Despertar vudú. Zombi Child, de Bertrand Bonello

Despertar vudú. Zombi Child, de Bertrand Bonello
Fotograma de la película Zombi Child ■ FOTO: CORTESÍA DEL FESTIVAL DE CANNES

■ La cinta fue presentada en el marco de la Quinzaine des réalisateurs

 

En Zombi Child, la última película de Bertrand Bonello, presentada en el marco de la Quinzaine des réalisateurs, el director francés elabora una barroca -por la profusión y la complejidad de distintas capas que se entrelazan- aproximación a la noción de libertad y de emancipación. Espacios, tiempos, personajes y géneros se van cruzando hasta acabar estallando en una última y frenética secuencia.

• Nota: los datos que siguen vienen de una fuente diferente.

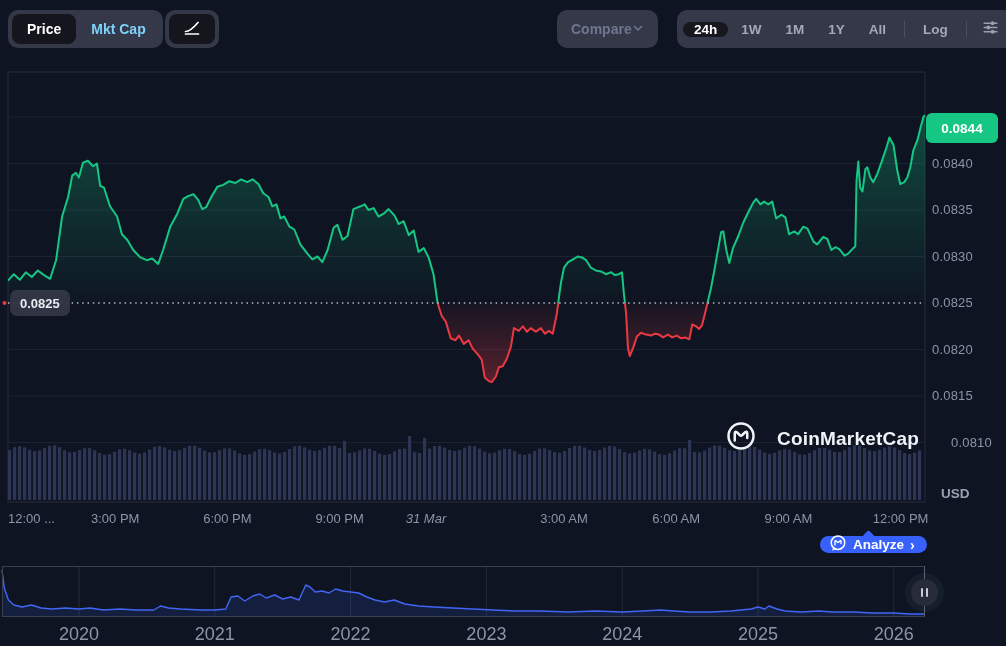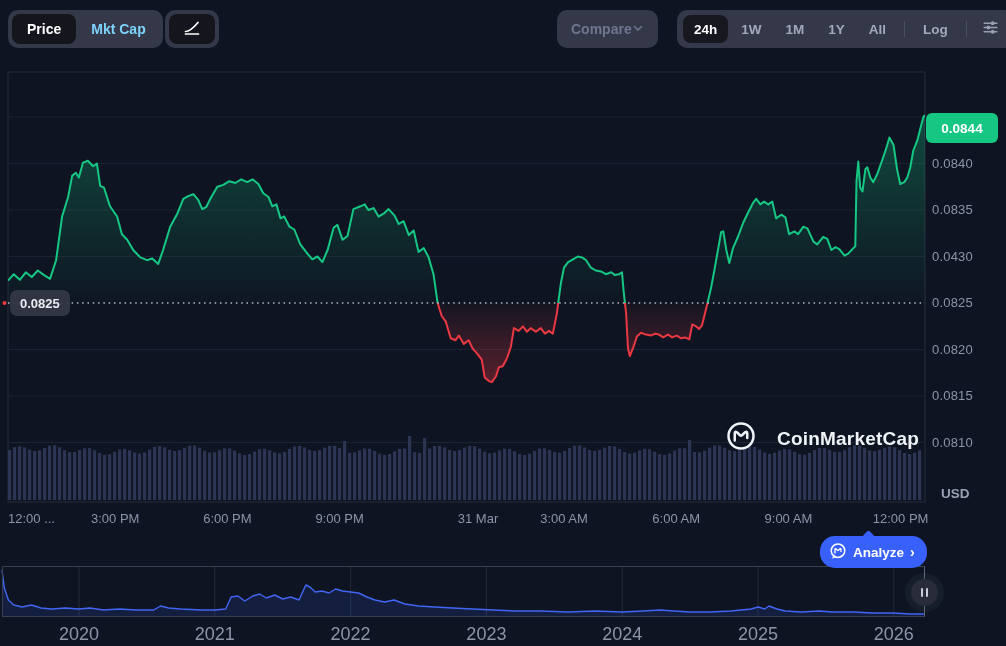--- a/index.html
+++ b/index.html
@@ -26,21 +26,21 @@
   #group-mode{left:8px;}
   #group-type{left:165px;}
   .compare-btn{
     position:absolute;left:557px;top:10px;height:38px;padding:0 14px;
     background:#343848;border:none;border-radius:10px;cursor:pointer;
     color:#6f7690;font-weight:600;font-size:14px;
     display:flex;align-items:center;z-index:5;font-family:inherit;
   }
   #group-range{left:677px;padding:4px 6px;}
   .range-btn{
-    height:28px;border:none;border-radius:8px;background:transparent;
+    height:15px;border:none;border-radius:8px;background:transparent;
     color:#a3a9bc;font-weight:700;font-size:13.5px;padding:0 11px;
     cursor:pointer;font-family:inherit;
   }
   .range-btn.active{background:#16171f;color:#fff;}
   .vsep{width:1px;height:16px;background:#4a4f61;margin:0 5px;}
   .icon-btn{
     width:34px;height:30px;border:none;background:transparent;border-radius:8px;
     display:flex;align-items:center;justify-content:center;cursor:pointer;
   }
   
@@ -65,21 +65,21 @@
   .price-badge{
     position:absolute;left:926px;top:113px;width:72px;height:30px;
     background:#16c784;border-radius:6px;color:#fff;font-size:13.5px;
     font-weight:700;display:flex;align-items:center;justify-content:center;z-index:4;
   }
   .watermark{
     position:absolute;left:726px;top:421px;display:flex;align-items:center;gap:21px;
     color:#f0f3f8;font-size:19px;font-weight:700;z-index:3;letter-spacing:.2px;
   }
   .analyze-btn{
-    position:absolute;left:820px;top:536px;height:32px;padding:0 12px 0 9px;
+    position:absolute;left:820px;top:536px;height:17px;padding:0 12px 0 9px;
     background:#3861fb;border:none;border-radius:15px;cursor:pointer;
     color:#fff;font-size:13.5px;font-weight:700;display:flex;align-items:center;
     gap:6px;z-index:6;font-family:inherit;
   }
   .analyze-tail{
     position:absolute;left:44px;top:-4px;width:9px;height:9px;background:#3861fb;
     transform:rotate(45deg);border-radius:2px;
   }
   .analyze-chev{font-size:14px;font-weight:700;line-height:1;}
   
@@ -374,32 +374,32 @@
           <circle cx="6" cy="8" r="1.8" fill="#9aa0b2"></circle>
           <circle cx="10" cy="12" r="1.8" fill="#9aa0b2"></circle>
       </svg>
     </span>
   </button>
 </div>
 
 <div id="y-axis">
     <div class="y-label" style="top: 155.5px;">0.0840</div>
     <div class="y-label" style="top: 202px;">0.0835</div>
-    <div class="y-label" style="top: 248.5px;">0.0430</div>
+    <div class="y-label" style="top: 248.5px;">0.0830</div>
     <div class="y-label" style="top: 295px;">0.0825</div>
     <div class="y-label" style="top: 341.5px;">0.0820</div>
     <div class="y-label" style="top: 388px;">0.0815</div>
-    <div class="y-label" style="top: 434.5px;">0.0810</div>
+    <div class="y-label" style="top: 434.5px; margin-left: 19px;">0.0810</div>
   </div>
 <div id="x-axis">
     <div class="x-label first" style="left: 8px;">12:00 ...</div>
     <div class="x-label" style="left: 115.2px;">3:00 PM</div>
     <div class="x-label" style="left: 227.4px;">6:00 PM</div>
     <div class="x-label" style="left: 339.6px;">9:00 PM</div>
-    <div class="x-label" style="left: 478px;">31 Mar</div>
+    <div class="x-label" style="left: 426px; font-style: italic;">31 Mar</div>
     <div class="x-label" style="left: 564px;">3:00 AM</div>
     <div class="x-label" style="left: 676.2px;">6:00 AM</div>
     <div class="x-label" style="left: 788.4px;">9:00 AM</div>
     <div class="x-label" style="left: 900.6px;">12:00 PM</div>
   </div>
 <div class="usd-label">USD</div>
 
 <div class="baseline-pill">0.0825</div>
 <div class="price-badge">0.0844</div>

1962. Haití. Con un montaje de cirujano, la película se abre con una elíptica descripción de la transformación en zombi de Clairvius Narcisse, un joven padre de familia haitiano. Una ceremonia vudú, un hombre que se desmorona embrujado, el rito funerario y la exhumación del cadáver, devuelto a la vida. Hasta aquí, Bonello cumple con el imaginario al que remite el título de su película, volviendo a los orígenes del muerto viviente haitiano, reminiscencia de I walked with a zombie de Jacques Tourneur. Luego, imágenes de los zombis deambulando por una plantación de caña de azúcar, o, mejor dicho, cortando la caña. El zombi, figura de alto contenido político en la historia del cine, como última encarnación de la mano de obra barata, remedo del esclavo. Se abre otra lectura.

Hoy. Francia. En una escuela para señoritas, unas jóvenes asisten a una clase de historia sobre la revolución francesa y su legado. Para el profesor, interpretado por el historiador francés Patrick Boucheron, la historia no supone una continuidad del progreso ni de la libertad. Esta emerge y se manifiesta, en momentos muy concretos de la historia, y luego desaparece. Dos de las chicas empiezan a trabar amistad, a pesar de ser muy distintas. Fanny es francesa, de buena familia, como casi todas las chicas de este instituto, fundado por Napoleón en 1804 para recibir a las descendientes de ciudadanos decorados con la Legión de honor, y está viviendo su primera historia de amor. Melissa es haitiana, huérfana, superviviente del seísmo de 2010, su identidad vacila entre la cultura adolescente francesa que la rodea y sus raíces caribeñas.

1962. Haití. Clairvius Narcisse despierta de su muerte en vida y consigue escapar, recobrando su libertad y su conciencia, y se refugia en la selva, al margen de los humanos. Hoy. Francia. Las chicas se enfrentarán a las profundas dificultades adolescentes que las embargan. El vudú, “energía positiva que reúne la vida y la muerte”, pero que entraña una amenaza latente, será la fuerza que las ayude a enfrentarse a las dolorosas iniciaciones juveniles y afrontar su emancipación.

Bonello describe con gracia y delicadeza la complejidad de la adolescencia, la fragilidad de las emociones y de las relaciones, a través de una puesta en escena que inicia con la sobriedad estilística de su anterior película, Nocturama, pero que se va volviendo más compleja, con los saltos entre espacios, tiempos y personajes, oscilando entre el realismo y el onirismo, hasta dar un giro final hacia lo fantástico en una vorágine que figura la intensidad del florecer adolescente. Difuminado tras este retrato intimista, surge también una interrogación política sobre la relación entre dos mundos, el de la antigua metrópoli y el de la colonia, y sobre el estado crítico actual sus relaciones, todavía marcada por los estigmas del pasado.